Папа Лев - страница 14



Уточнять правила игры было неудобно. Стараясь хотя бы выглядеть уверенно, ты выбрал листочек с голубыми глазами и твёрдо положил поверх карты с машиной. У незнакомца от удивления глаза полезли на лоб. Пробормотав что-то невразумительное вроде «такую мелочь и козырными», он бросил на стол новую карту. На ней был нарисован огромный чёрный офисный стол с дорогой техникой и кожаное кресло. Поверх этой ты положил листок с маленькими руками. Человек, сидящий напротив, потёр глаза руками:

– Вы уверены в своём выборе? Это очень крупная карта, не в моих правилах подсказывать, но карьеру покрыло бы и что-то поменьше…

Не желая выглядеть дураком, ты ожесточённо замотал головой. «Надо заканчивать этот театр… всё равно ничего не понятно… ерунда какая-то… глаза, карьера, при чём тут это всё?» – вертелось каруселью в голове.

Незнакомец недоумённо почесал в затылке и выложил поверх твоей карты листок с изображением горы долларовых купюр. Ты накрыл его картой со ртом.

Игрок вскочил, в порыве раздражения опрокинув стул…

– Да что это за олух! – закричал он, брызгая слюной. – Что это за идиот кроет машину взглядом младшего ребенка, карьеру объятиями старшего, а состояние улыбкой жены?

Ты же проигрался, и всё ещё этого не понимаешь!!! Крупнее этих – только карты Счастья и Любви, а они встречаются… да почти не встречаются, вот что!!!

Незнакомец плюнул на пол от досады.

Недолго думая, ты выложил две оставшиеся карты на стол.


Раньше ты никогда не видел, чтобы люди так резко бледнели. Белый как мел, как известковая скала, незнакомец повертел в руках оставшиеся две карты и бросил их на пол. Они легли изображениями вверх – власть и известность твой противник приберегал напоследок.

Когда ты проснулся, в окна било весеннее солнце.
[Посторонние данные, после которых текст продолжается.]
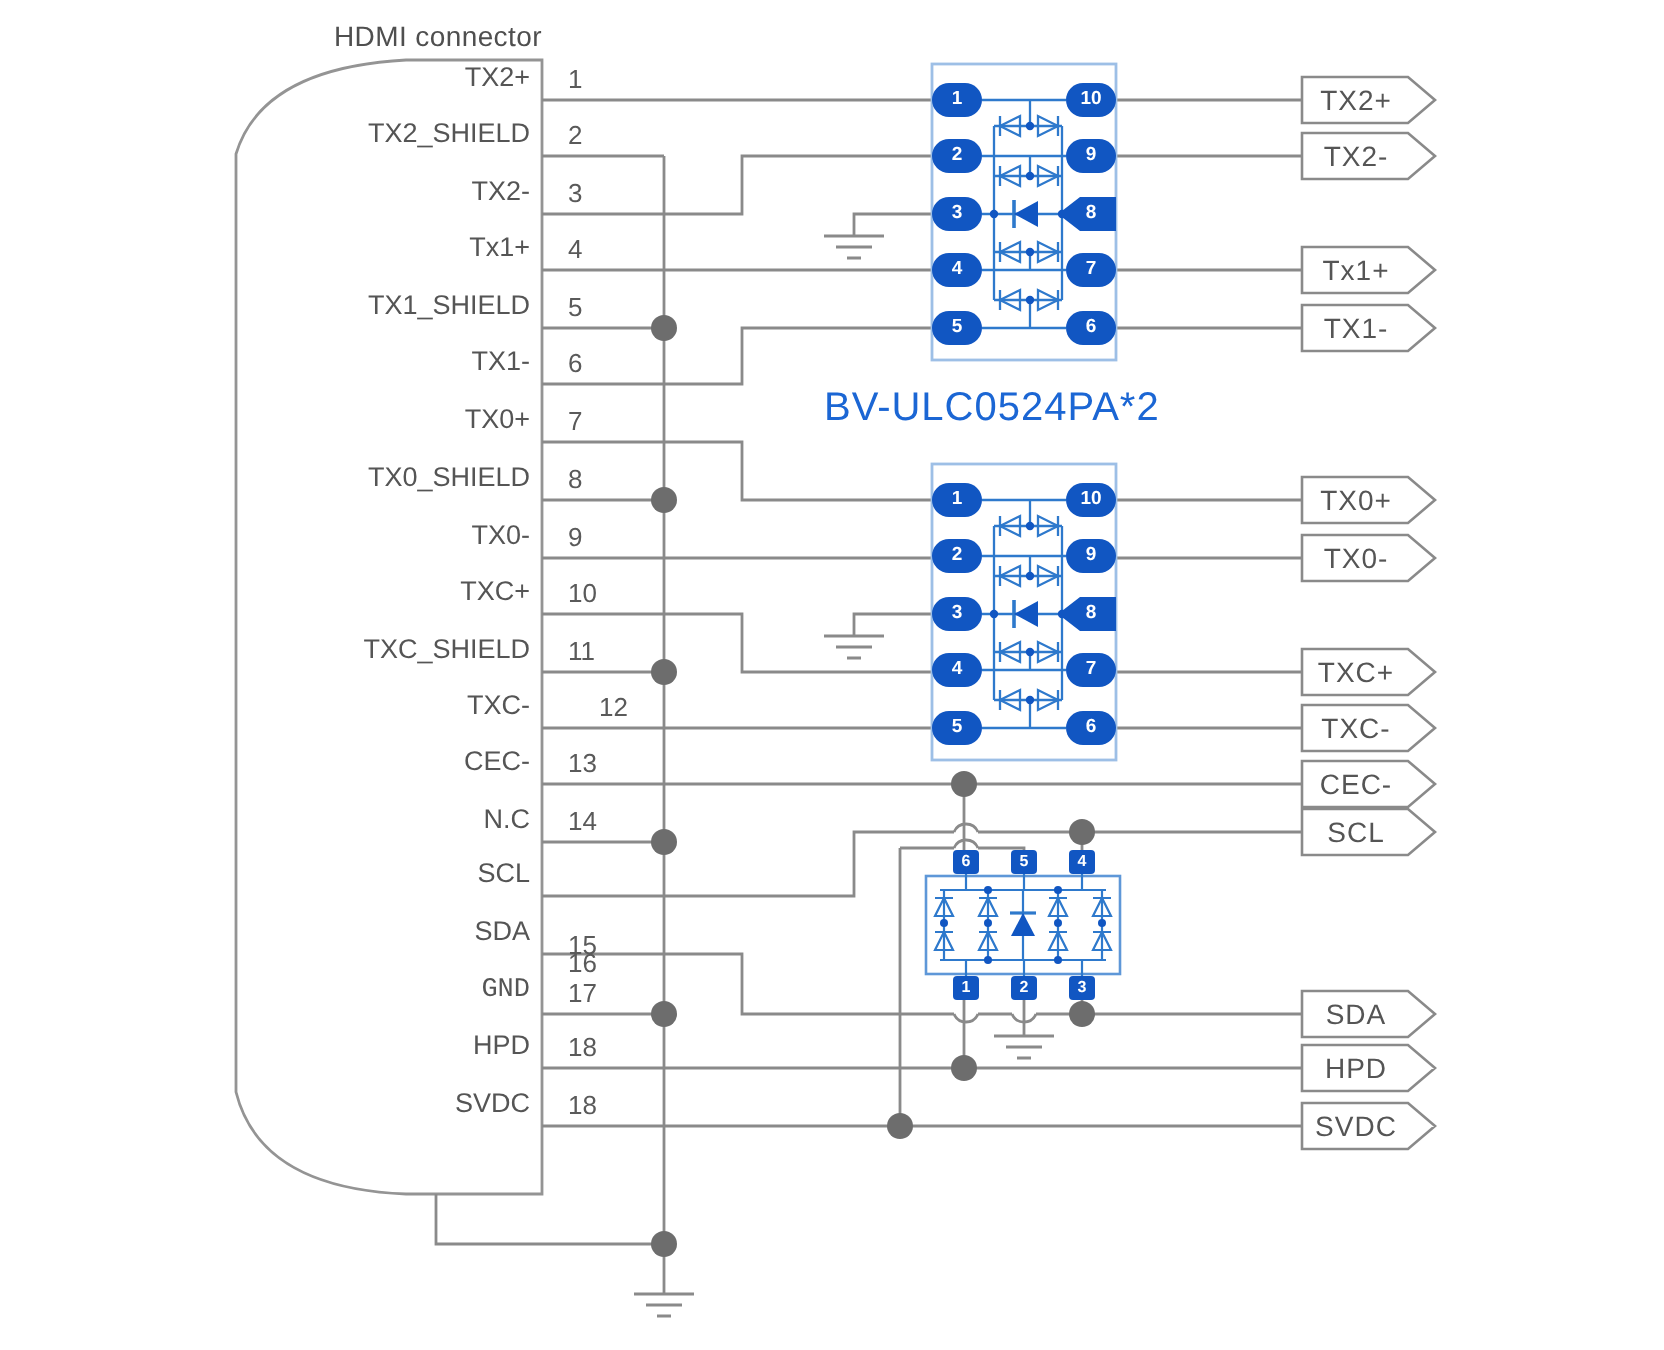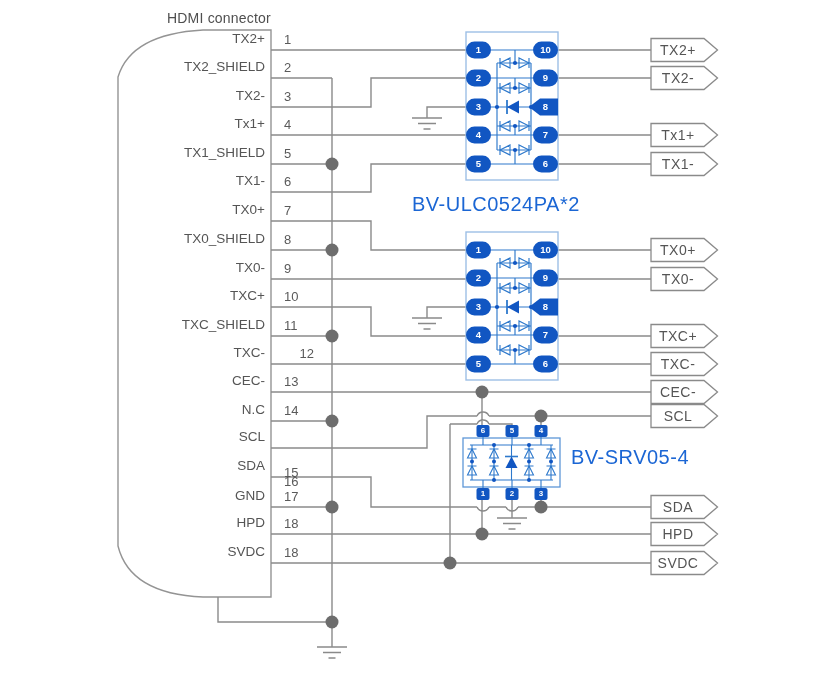--- a/index.html
+++ b/index.html
@@ -183,7 +183,6 @@
 
 <div class="t-title">HDMI connector</div>
 <div class="t-ic">BV-ULC0524PA*2</div>
-<div class="t-srv">BV-SRV05-4</div>
 <div id="gen" class="gen">
       <div class="pl" style="left: 140px; top: 31px; width: 125px; height: 16px; line-height: 16px;">TX2+</div>
       <div class="pn" style="left: 284px; top: 32px; width: 30px; height: 15px; line-height: 15px;">1</div>

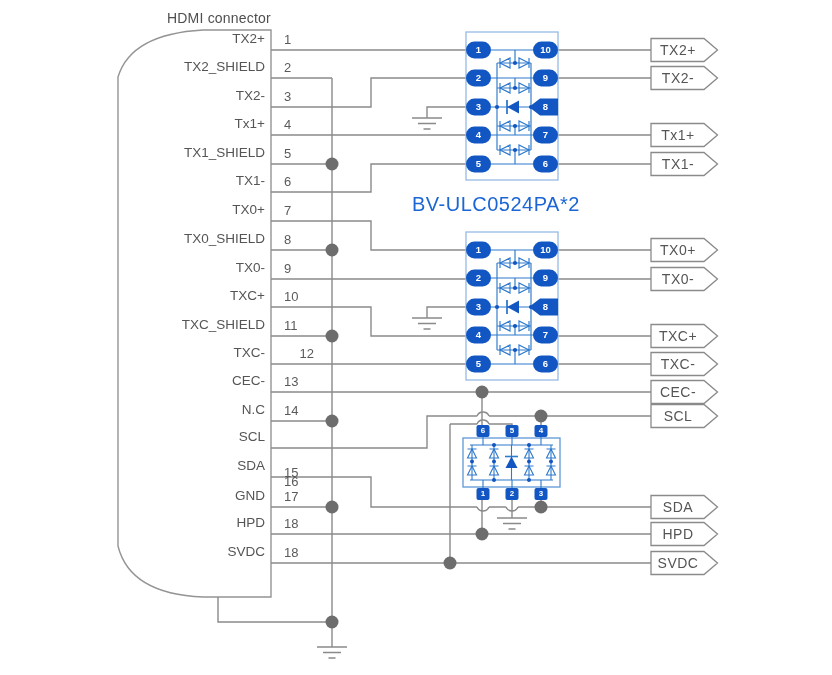--- a/index.html
+++ b/index.html
@@ -216,7 +216,7 @@
       <div class="pn" style="left: 284px; top: 430px; width: 30px; height: 15px; line-height: 15px; margin-top: 35px;">15</div>
       <div class="pl" style="left: 140px; top: 458px; width: 125px; height: 16px; line-height: 16px;">SDA</div>
       <div class="pn" style="left: 284px; top: 459px; width: 30px; height: 15px; line-height: 15px; margin-top: 15px;">16</div>
-      <div class="pl" style="left: 140px; top: 488px; width: 125px; height: 16px; line-height: 16px;">GND</div>
+      <div class="pl" style="left: 140px; top: 488px; width: 125px; height: 16px; line-height: 16px; font-family: Liberation Mono, monospace;">GND</div>
       <div class="pn" style="left: 284px; top: 489px; width: 30px; height: 15px; line-height: 15px;">17</div>
       <div class="pl" style="left: 140px; top: 515px; width: 125px; height: 16px; line-height: 16px;">HPD</div>
       <div class="pn" style="left: 284px; top: 516px; width: 30px; height: 15px; line-height: 15px;">18</div>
На животе у тебя скакал, взбрыкивая розовыми пятками, годовалый сын. Старшего и жены не было видно, но из кухни доносился запах гренок и песенка Винни-Пуха. Начинались выходные – самое любимое твоё время.

В понедельник ты снова был на работе, но всё было совершенно иначе. Потому что на это всё иначе смотрел сам ты.

Шкаф Мики

У меня ничего нет, говорит Мика. Нет ничего, только шкаф. Самая моя большая ценность – это шкаф. Смешно? Да, пожалуй. Кому угодно может быть смешно, только не мне.

Мике сорок пять, и у неё есть огромный шкаф. С годами он становится всё больше и скоро начнёт открываться в пятое измерение, – устало смеётся Мика, – очень хорошо, если начнёт, потому что мне негде их больше хранить.

Негде больше хранить вот этот. Тяжёлое серебро кольчуги давит на плечи, этот мой самый любимый, пожалуй, говорит Мика, потому что рядом с ним мне позволено наконец быть собой. Это воин, это одежда воина, видишь, какой холодный металл, какая звенящая медь, кто бы слышал… Эту одежду я предлагаю немногим, потому что я ношу точно такую же сама, ношу её не снимая и спать в ней же ложусь, – печально улыбается Мика, – тяжёлая слишком. Не каждый выдержит, козе понятно. Только избранные. И я. Но я не в счёт, я, считай, выросла в ней.

А это, – отряхивает Мика пыль с тяжёлой плотной ткани, – это Защитник. Это чуть легче, чем воин, но тоже непросто. Это надо защищать меня всегда и везде – от бед, напастей, болезней, от себя самой, от приключений на мою бедовую голову и от разных людей, которые хотят со мной поговорить, а мне лишние знакомства и слова совершенно ни к чему, устаю сильно. Все мы, интроверты, такие. Чем меньше соприкасаемся с людьми, тем больше в нас жизни, а самое желанное времяпровождение – глубоко внутри себя с самим собой. После этого что в клетку со львом, что в аудиторию с тысячью слушателями – никакой разницы и вообще легче лёгкого, когда ты – это ты, все совпадения с тобой не случайны, оправданны и совершенно закономерны. Разрешены.